To know that this is an anti-party year, you have to start by looking at the polls. Gallup kicked off the year with a Jan. 14 release stating that the average GOP identification in its 2007 polls fell to the lowest level in two decades, just 27.7 percent. And it hasn’t gotten much better as the year has progressed. In the latest Gallup survey, the GOP share climbed to only 30 percent.
But the Democrats aren’t necessarily benefiting. Just 34 percent of Americans identify as a Democrat in the latest Gallup survey, barely above the 32.5 percent average the Democrats earned in Gallup’s 2007 polls.

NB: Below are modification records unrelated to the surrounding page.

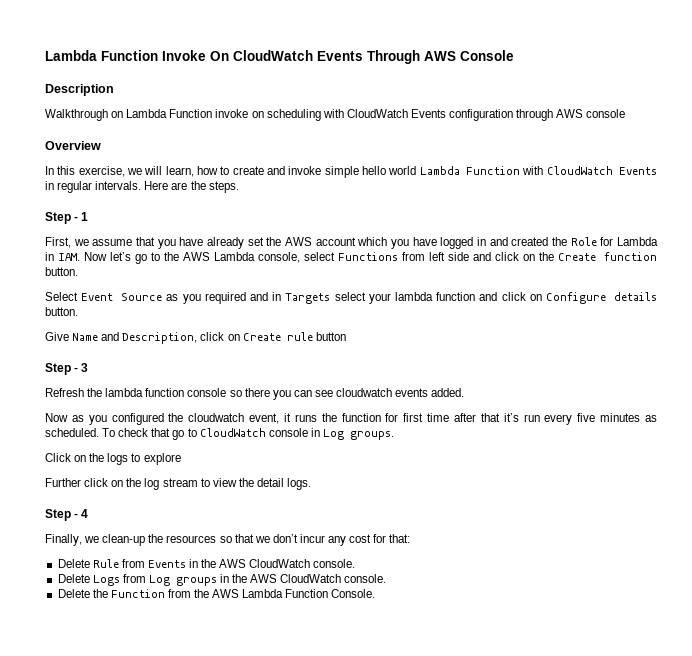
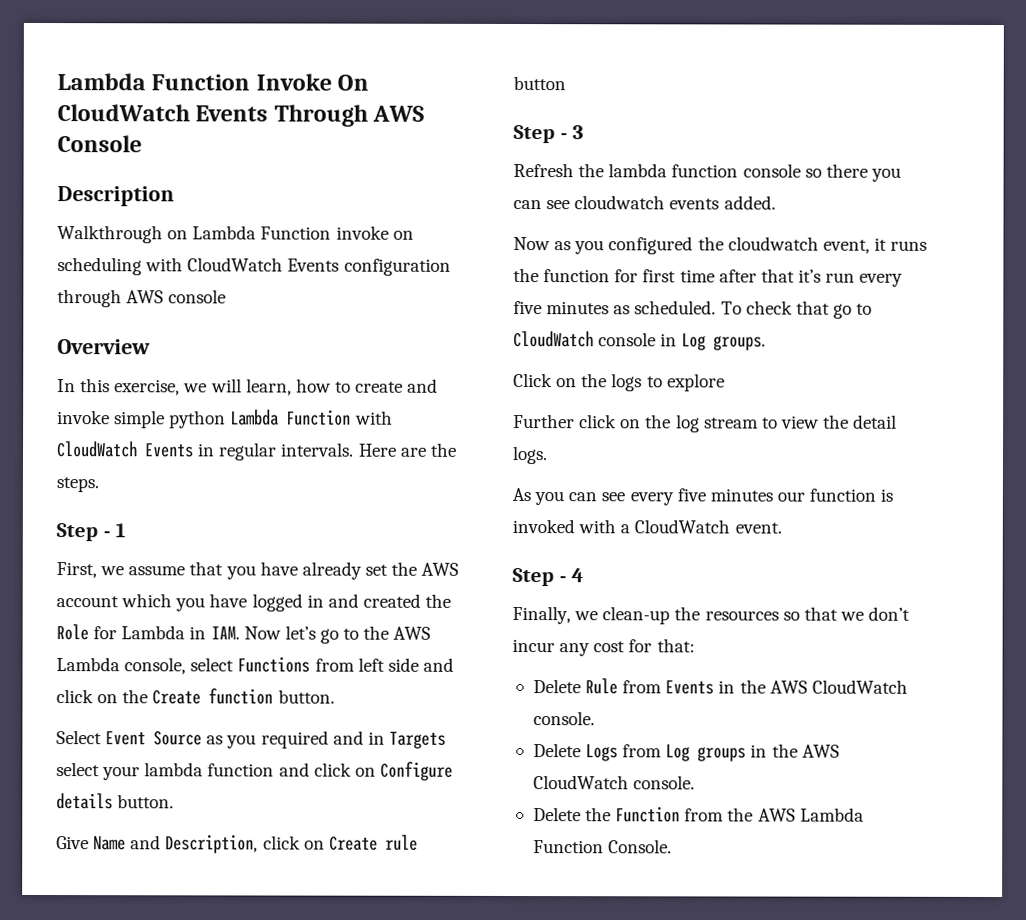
[361,166,417,175] hello world -> [169,410,227,429] python
(312, 484) none -> [512,487,894,506] [512,518,782,534] // As you can see every five minutes our function is invoked with a CloudWatch event.

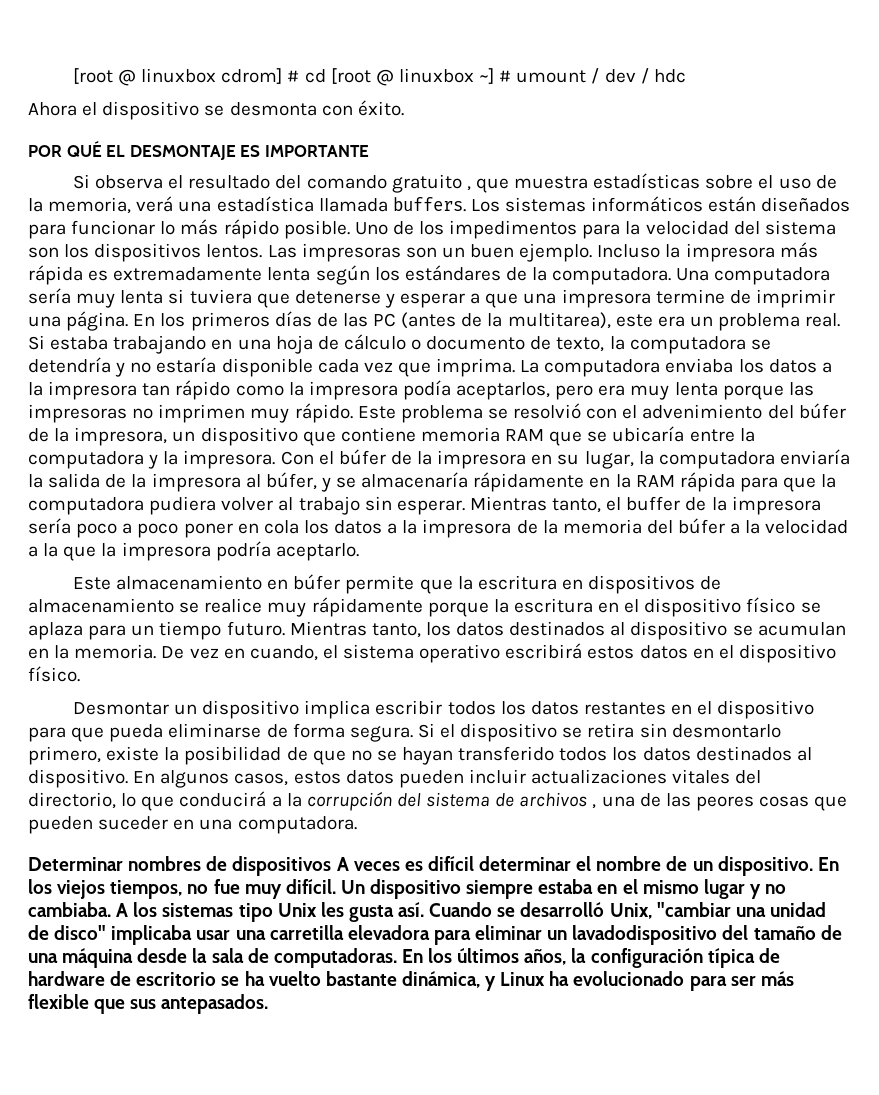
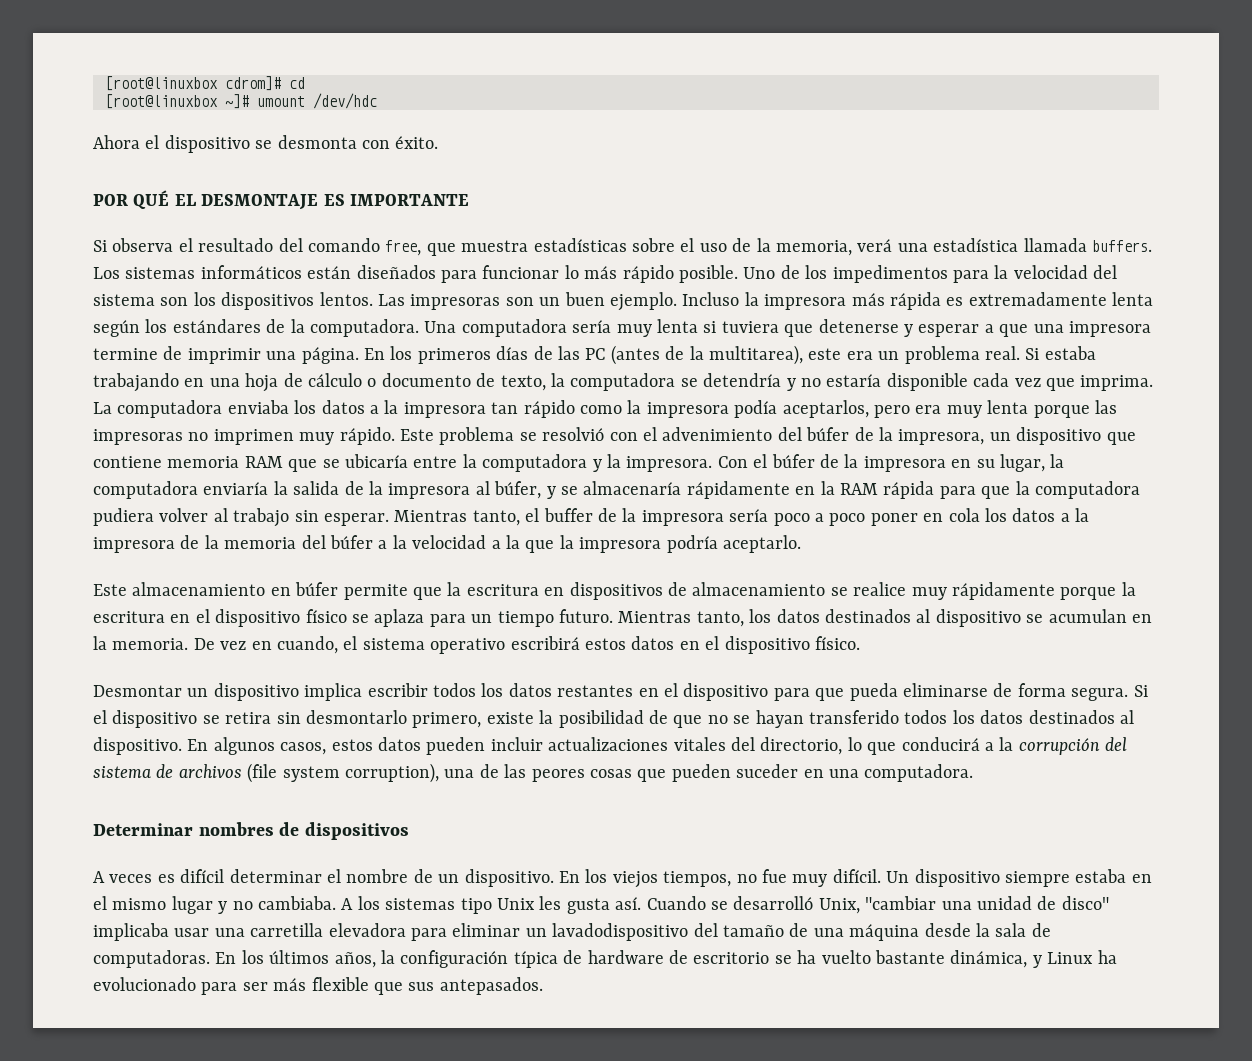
[72,68,686,86] [root @ linuxbox cdrom] # cd [root @ linuxbox ~] # umount / dev / hdc -> [105,76,305,91] [105,93,377,109] [root@linuxbox cdrom]# cd // [root@linuxbox ~]# umount /dev/hdc
[391,174,471,193] gratuito , -> [385,240,422,256] free,
[592,804,597,809] , -> [247,763,439,783] (file system corruption),
(332, 866) none -> (410, 831) //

The winner today is independent identification. In Gallup’s two June polls, more Americans identified themselves as independents than as Republican or Democrats. In fact, in eight of 15 major Gallup surveys released since the beginning of the year, independent identifiers outnumbered Democrats or Republicans.
I should acknowledge, however, that Gallup recently reported a shift in the ID of some independents toward the Democrats, so this is worth watching as the year unfolds.

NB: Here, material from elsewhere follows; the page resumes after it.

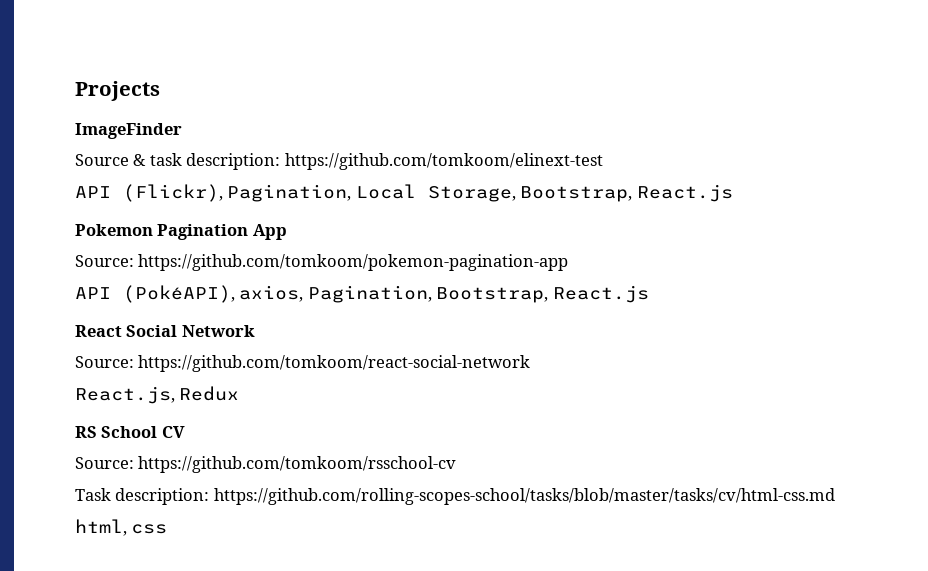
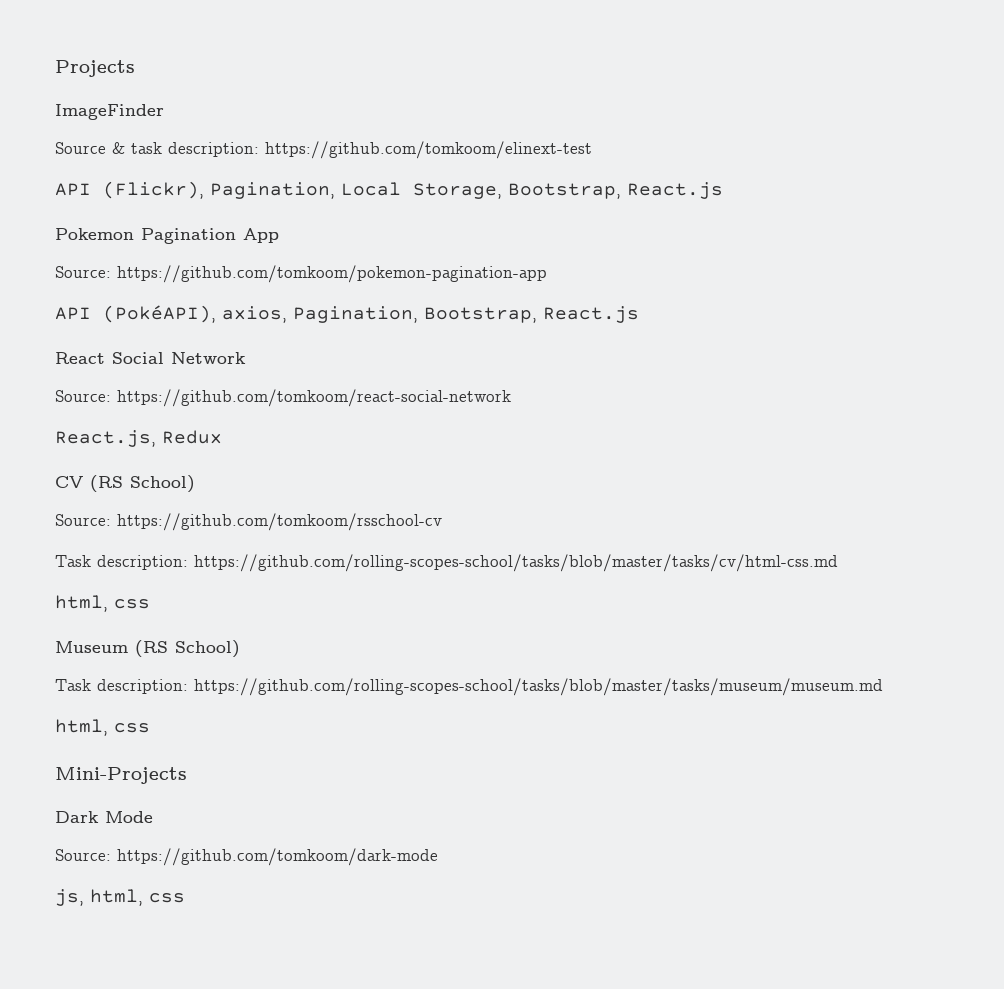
[75,426,158,438] RS School -> (222, 437) none
(185, 432) none -> [90,475,195,493] (RS School)
(168, 529) none -> [55,640,240,658] [55,678,883,696] [55,719,150,736] [55,767,187,784] [55,811,153,823] [55,848,438,866] [55,889,185,906] // Museum (RS School) // Task description: https://github.com/rolling-scopes-school/tasks/blob/master/tasks/museum/museum.md // html, css // Mini-Projects // Dark Mode // Source: https://github.com/tomkoom/dark-mode // js, html, css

But even if the topline Democratic numbers grow, does that really indicate much about party fidelity and efficacy? I don’t think so, and I’ll use Wall Street Journal polls to bolster the point. In the latest survey of Americans by that organization, while 43 percent express a positive attitude toward the Democratic Party, just 16 percent are “very positive.” Meanwhile, in the same poll, just 7 percent are very positive about the Republican Party. So, at best, less than one in four Americans is solidly impressed with either party. In contrast, 25 percent hold a very negative impression of the Republican Party and 19 percent are very negative about the Democratic Party.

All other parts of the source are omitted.